The updated eCommerce dashboard.
Creating an actionable reporting experience that increased page views by 8% year-over-year
In early 2021 I joined a team dedicated to serving the 🛍 eCommerce vertical experience at ActiveCampaign. Since business was moving online during COVID, we kept a pulse on what features small eCommerce business owners might need and owned a stream of delivery work dedicated to serving this industry segment.
• Increase the amount of actions available from the reporting dashboard
• Increase page views
• Increase user adoption of key features: automation, segmentation, eCommerce campaigns
• Lead product designer
After joining the eCommerce team, I led the team through a journey map exercise where we could align on the most important pain points to solve for our customers. Aside from onboarding, we decided to focus reporting was a huge area of improvement because it was a current feature gap and customer churn reports showed that our competitors were winning in this space.
Challenges with the current experience:
📊 No central location for all relevant metrics
Customers wanted helpful reporting in one location without having to go back and forth between ActiveCampaign and their eCommerce store platform.
💰 Unclear which marketing materials create ROI
Customers wanted a quick understanding of which assets in ActiveCampaign generate the most ROI for their business. This would also be a competitive advantage for us as we had to compete with other platforms and had to prove value.
❓ No guidance into how to improve metrics
The previous reporting experience provided little insight as to what the customer could do to actually improve their marketing and grow their business.
Over the course of 4 months, myself, 3 product managers, 2 lead engineers and eventually a second designer launched a new dashboard experience for our customers.
I led customer research, strategy, and design.
User research: Review competitors and user feedback
Co-design workshop to align on design framework
Test the solution with customers
Iterate based on feedback
Designing for feasibility and QA
1. Reviewing existing feedback and competitors
As a data-driven designer, I prefer kicking projects off with some understanding of what users need. Reviewing the initial research we had and quickly checking the competitive landscape provided for some helpful insights straightaway.
An output of the initial research was an understanding of metrics that users need across their entire journey. For example, their goals as a new business owners just starting to market their business are very different than a those of a business that has been marketing for a while.
Clearly communicate what activities are driving revenue
Users need clarity on which marketing activities are driving the most revenue for the business. They are busy, and need to rinse and repeat strategically.
💡 Opportunity: Display ROI clearly by various ActiveCampaign features.
Give seasoned marketers performance stats
Marketers with a full email list are mostly curious about opens/clicks and which emails eventually lead to purchase.
💡 Opportunity: Display campaign metrics that lead to purchase.
Retain top-level metrics, but relate them back to specific campaigns
Key metrics such as total orders and order value are easily found in the store platform. Customers were looking for how much revenue AC emails helped them gain.
💡 Opportunity: Display ActiveCampaign Automation and Campaign Revenue out of total revenue.
Show all users how their customer journey is performing
Each customer has a common goal to progress users through a purchase funnel.
💡 Opportunity: Match customers' mental model by helping them visualize progress their marketing efforts make in their customer funnel.
2. Co-design workshop
I led an ideation session with our entire project team to discuss our findings and identify a common vision for what the dashboard reporting experience should be.

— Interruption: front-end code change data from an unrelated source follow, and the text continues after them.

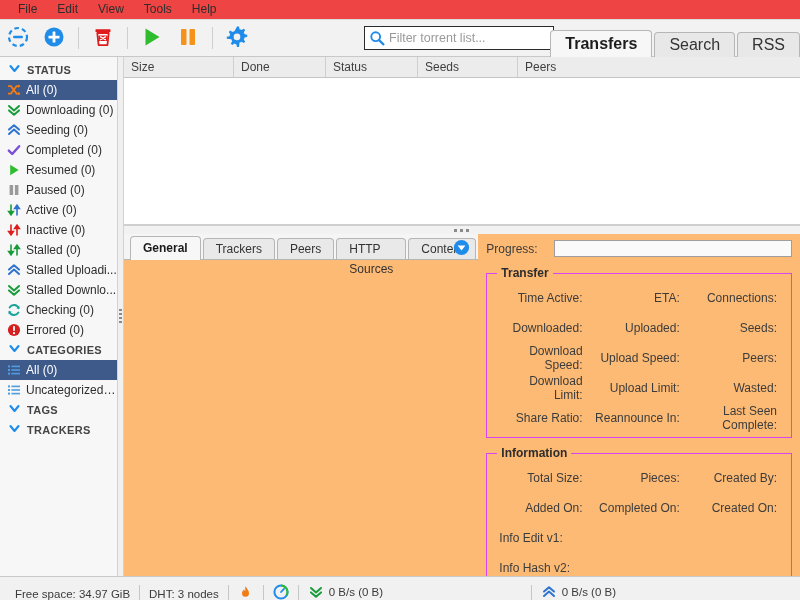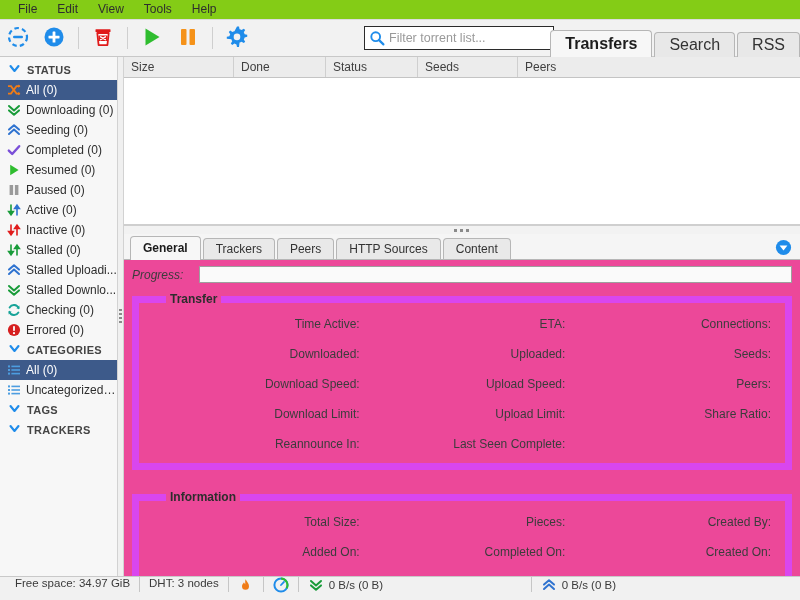--- a/index.html
+++ b/index.html
@@ -9,21 +9,21 @@
     font-size: 12px;
     color: #3c3c3c;
     background: #f5f5f5;
     overflow: hidden;
   }
   #app { width: 800px; height: 600px; display: flex; flex-direction: column; background:#f5f5f5; }
 
   
   .menubar {
     height: 19px; display: flex; align-items: center;
-    background: #84cc16; padding-left: 8px; flex: 0 0 19px;
+    background: #ef4444; padding-left: 8px; flex: 0 0 19px;
   }
   .menubar .mitem {
     padding: 0 10px; height: 19px; line-height: 19px;
     font-size: 12px; color: #2e2e2e; cursor: default;
   }
 
   
   .toolbar {
     height: 38px; flex: 0 0 38px;
     background: #f2f2f2;
@@ -121,21 +121,21 @@
     flex: 0 0 9px; height: 9px; background: #f2f2f2;
     border-top: 1px solid #cfcfcf;
     display: flex; align-items: center; justify-content: center;
   }
   .hsplit .dots {
     width: 17px; height: 3px;
     background: repeating-linear-gradient(to right, #8a8a8a 0 3px, #f2f2f2 3px 6px);
   }
 
   
-  .detail { flex: 1 1 auto; display: flex; flex-direction: column; min-height: 0; background: #ec4899; }
+  .detail { flex: 1 1 auto; display: flex; flex-direction: row; min-height: 0; background: #fdba74; }
   .dtabs {
     height: 26px; flex: 0 0 26px; display: flex; align-items: flex-end;
     border-bottom: 1px solid #b6b6b6; padding-left: 6px; position: relative;
     background: #f5f5f5;
   }
   .dtab {
     height: 21px; line-height: 20px; padding: 0 12px;
     background: #e9e9e9; border: 1px solid #b6b6b6; border-bottom: none;
     border-top-left-radius: 4px; border-top-right-radius: 4px;
     font-size: 12px; color: #333; margin-right: 2px; cursor: default;
@@ -144,46 +144,46 @@
     background: #f7f7f7; font-weight: bold; color: #1b1b1b;
     height: 24px; line-height: 23px; margin-bottom: -1px;
   }
   .dtabs .collapse-btn {
     position: absolute; right: 8px; bottom: 3px;
     width: 17px; height: 17px; cursor: default;
   }
 
   .dcontent { flex: 1 1 auto; overflow: hidden; padding: 6px 8px 0 8px; }
 
-  .progrow { display: flex; align-items: center; gap: 16px; margin-bottom: 9px; font-style: italic; }
+  .progrow { display: flex; align-items: center; gap: 16px; margin-bottom: 9px; }
   .progrow .plab { font-size: 12px; color: #3c3c3c; }
   .progbar {
     flex: 1 1 auto; height: 17px; background: #fafafa;
     border: 1px solid #9e9e9e;
   }
 
   fieldset {
-    border: 7px solid #d946ef; padding: 7px 10px 8px 27px;
-    margin-bottom: 20px; background: transparent;
+    border: 1px solid #d946ef; padding: 7px 10px 8px 10px;
+    margin-bottom: 8px; background: transparent;
   }
   legend { font-size: 12px; font-weight: bold; color: #2d2d2d; padding: 0 4px; }
 
   .fgrid { display: grid; grid-template-columns: 1fr 1fr 1fr; gap: 8px; }
   .fcell { height: 22px; display: flex; align-items: center; }
   .fcell .fl {
     font-size: 12px; color: #3c3c3c; text-align: right;
     width: 100%; padding-right: 4px;
   }
   .fcell.left .fl { text-align: left; padding-left: 2px; }
 
   
   .statusbar {
     flex: 0 0 24px; height: 24px;
     background: #f1f1f1; border-top: 1px solid #c9c9c9;
-    display: flex; align-items: flex-start; padding-left: 6px;
+    display: flex; align-items: flex-end; padding-left: 6px;
     font-size: 11.5px; color: #3a3a3a;
   }
   .sb-item { display: flex; align-items: center; gap: 5px; padding: 0 9px; white-space: nowrap; cursor: default; }
   .sb-sep { width: 1px; height: 15px; background: #c6c6c6; }
   .sb-icon { width: 16px; height: 16px; display:flex; align-items:center; justify-content:center; }
   .spacer { flex: 1 1 auto; }
 </style>
 </head>
 <body>
 
@@ -541,20 +541,23 @@
               <div class="fcell">
                   <span class="fl">Peers:</span>
                 </div>
 
               <div class="fcell">
                   <span class="fl">Download Limit:</span>
                 </div>
               <div class="fcell">
                   <span class="fl">Upload Limit:</span>
                 </div>
+              <div class="fcell">
+                  <span class="fl">Wasted:</span>
+                </div>
 
               <div class="fcell">
                   <span class="fl">Share Ratio:</span>
                 </div>
               <div class="fcell">
                   <span class="fl">Reannounce In:</span>
                 </div>
               <div class="fcell">
                   <span class="fl">Last Seen Complete:</span>
                 </div>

The output: An experience framework
What came out of our design session was an understanding of what experience goals we hope to provide our customers.
3. Design and evaluate
My next step was to bring the design to higher fidelity and consider what actual metrics we would show to customers. I put together some initial designs based on our research findings of what metrics customers wanted to see.
👎 Metrics are helpful, but are still missing connection to individual campaigns and automations
👎 Lack of clarity if these metrics would expand to other channels such as SMS or web pages.

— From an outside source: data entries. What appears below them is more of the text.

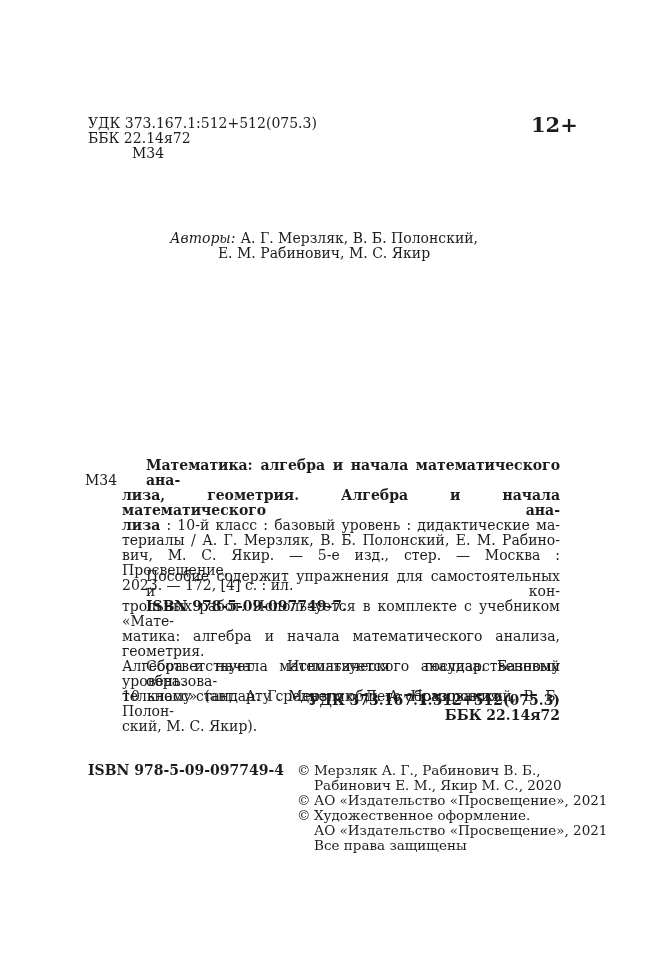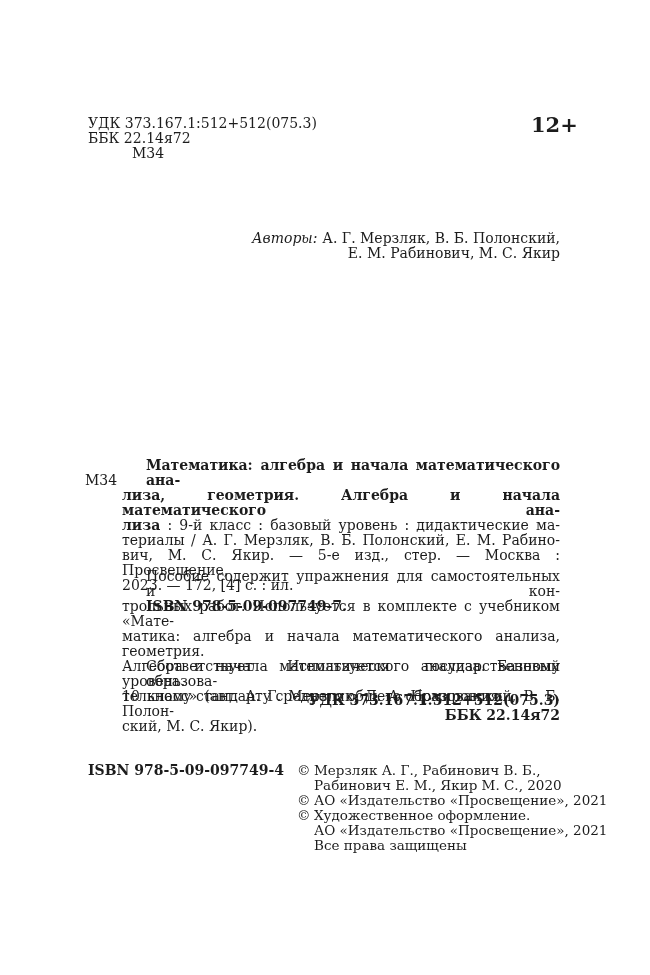--- a/index.html
+++ b/index.html
@@ -15,21 +15,21 @@
   }
   .abs { position: absolute; }
   .col { left: 88px; width: 472px; }
   .line { line-height: 15px; white-space: nowrap; }
   .wline { line-height: 15px; }
   .j { text-align: justify; text-align-last: justify; white-space: normal; }
   .b { font-weight: 700; }
   .it { font-style: italic; }
   .indent-body { padding-left: 34px; }
   .indent-par  { padding-left: 58px; }
-  .center { text-align: right; }
+  .center { text-align: center; }
   .right { text-align: right; }
   
   .top-codes { left: 88px; top: 116px; }
   .m34-top { margin-left: 44px; }
   
   .age { left: 531px; top: 114px; font-size: 21px; font-weight: 700; line-height: 22px; }
   
   .authors { top: 231px; }
   .authors .it { margin-right: 0.35em; }
   
@@ -64,21 +64,21 @@
 
   <div class="abs col center authors">
     <div class="wline"><span class="it">Авторы:</span><span>А. Г. Мерзляк, В. Б. Полонский,</span></div>
     <div class="wline">Е. М. Рабинович, М. С. Якир</div>
   </div>
 
   <div class="abs col biblio">
     <div class="m34-margin">М34</div>
     <div class="wline j b indent-par">Математика: алгебра и начала математического ана-</div>
     <div class="wline j b indent-body">лиза, геометрия. Алгебра и начала математического ана-</div>
-    <div class="wline j indent-body"><span class="b">лиза</span><span> : 9-й класс : базовый уровень : дидактические ма-</span></div>
+    <div class="wline j indent-body"><span class="b">лиза</span><span> : 10-й класс : базовый уровень : дидактические ма-</span></div>
     <div class="wline j indent-body">териалы / А. Г. Мерзляк, В. Б. Полонский, Е. М. Рабино-</div>
     <div class="wline j indent-body">вич, М. С. Якир. — 5-е изд., стер. — Москва : Просвещение,</div>
     <div class="wline indent-body">2023. — 172, [4] с. : ил.</div>
     <div class="wline b indent-par isbn-mid">ISBN 978-5-09-097749-7.</div>
   </div>
 
   <div class="abs col para2">
     <div class="wline j indent-par">Пособие содержит упражнения для самостоятельных и кон-</div>
     <div class="wline j indent-body">трольных работ. Используется в комплекте с учебником «Мате-</div>
     <div class="wline j indent-body">матика: алгебра и начала математического анализа, геометрия.</div>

♥️ Customer journey chart is extremely helpful in understanding performance, so expanding on this concept is important
4. Iterate based on feedback
After initial feedback, I rapidly tested our designs again against the current agreed upon criteria, directly correlated from our key insights:
Is it clear how engagement and revenue are impacted by campaigns and automations?
Is it clear how your customer journey is performing and where you can improve it?
Is it clear how your ecommerce metrics are performing and where you can improve them?
Our solution had to be scoped down for MVP. Previously, I had been designing in a custom data visualization framework. However, we decided with our timeline to implement the dashboard using Looker reporting embed tools. I worked to translate the final details to a Looker compatible UI.
It's important to bring all knowledge experts in the room about different aspects of our implementation. Some of our earliest conversations didn't include the engineer from the reporting team, who could have shed insight into feasibility of design. We had to catch up with him later and scale back.
Pin down most important problems to solve early on. I dove into visual design, which proved helpful to get stakeholder buy-in. However, we could have landed at an MVP earlier if we had used low-fidelity and then chose which visualization tool we were going to adopt for implementation.
Consider the rest of the application's reporting experience. While our team was scoped to only work on this dashboard, our learnings about eCommerce reporting needs could benefit users in context to their actual marketing campaigns in other product sections, too.